____ Source data
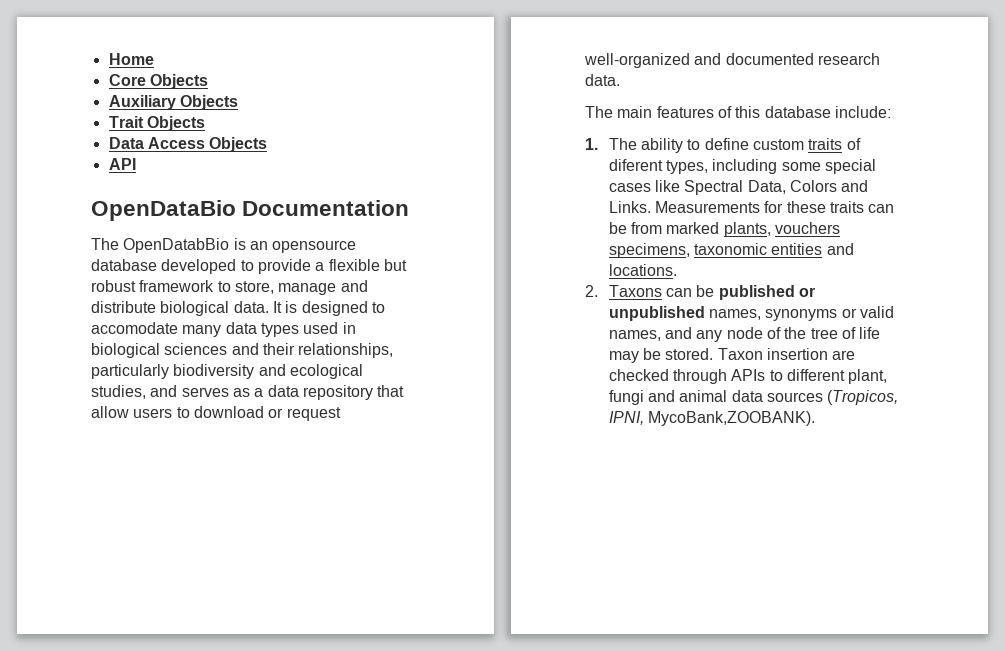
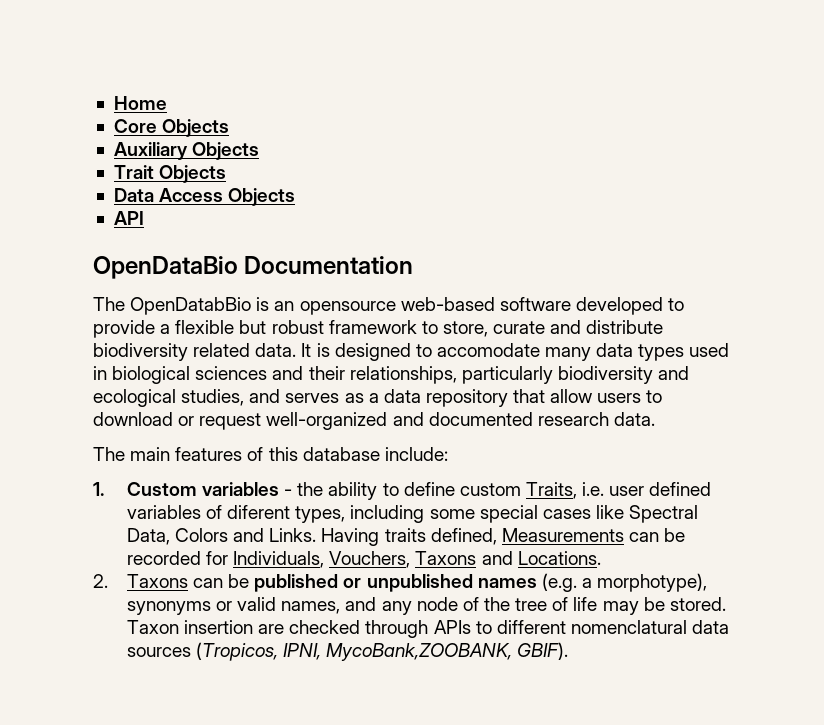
- The OpenDatabBio is an opensource database developed to provide a flexible but robust framework to store, manage and distribute biological data.
+ The OpenDatabBio is an opensource web-based software developed to provide a flexible but robust framework to store, curate and distribute biodiversity related data.
- 1. The ability to define custom traits of diferent types, including some special cases like Spectral Data, Colors and Links.
+ 1. Custom variables - the ability to define custom Traits, i.e. user defined variables of diferent types, including some special cases like Spectral Data, Colors and Links.
- Measurements for these traits can be from marked plants, vouchers specimens, taxonomic entities and locations.
+ Having traits defined, Measurements can be recorded for Individuals, Vouchers, Taxons and Locations.
- 2. Taxons can be published or unpublished names, synonyms or valid names, and any node of the tree of life may be stored.
+ 2. Taxons can be published or unpublished names (e.g. a morphotype), synonyms or valid names, and any node of the tree of life may be stored.
- Taxon insertion are checked through APIs to different plant, fungi and animal data sources (Tropicos, IPNI, MycoBank,ZOOBANK).
+ Taxon insertion are checked through APIs to different nomenclatural data sources (Tropicos, IPNI, MycoBank,ZOOBANK, GBIF).

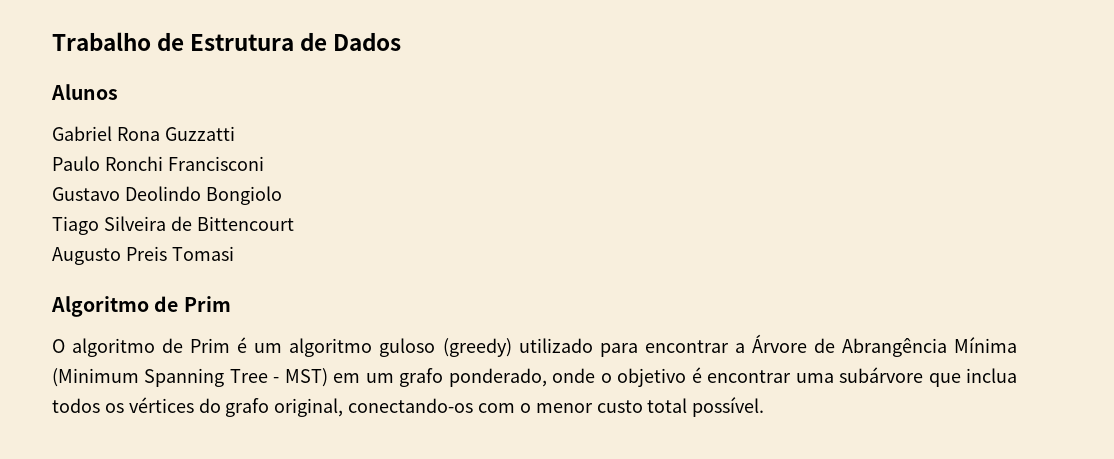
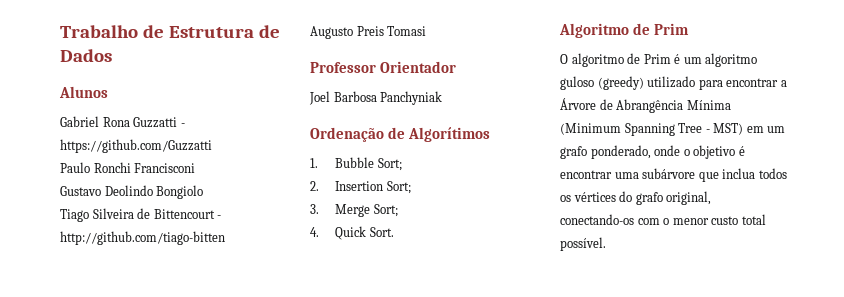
- Gabriel Rona Guzzatti
+ Gabriel Rona Guzzatti - https://github.com/Guzzatti
- Tiago Silveira de Bittencourt
+ Tiago Silveira de Bittencourt - http://github.com/tiago-bitten
+ Professor Orientador
+ Joel Barbosa Panchyniak
+ Ordenação de Algorítimos
+ 1. Bubble Sort;
+ 2. Insertion Sort;
+ 3. Merge Sort;
+ 4. Quick Sort.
________
The expected result is a copy of each line in the records where "cases" appears.

Answer below >>
- 1. The ability to define custom traits of diferent types, including some special cases like Spectral Data, Colors and Links.
+ 1. Custom variables - the ability to define custom Traits, i.e. user defined variables of diferent types, including some special cases like Spectral Data, Colors and Links.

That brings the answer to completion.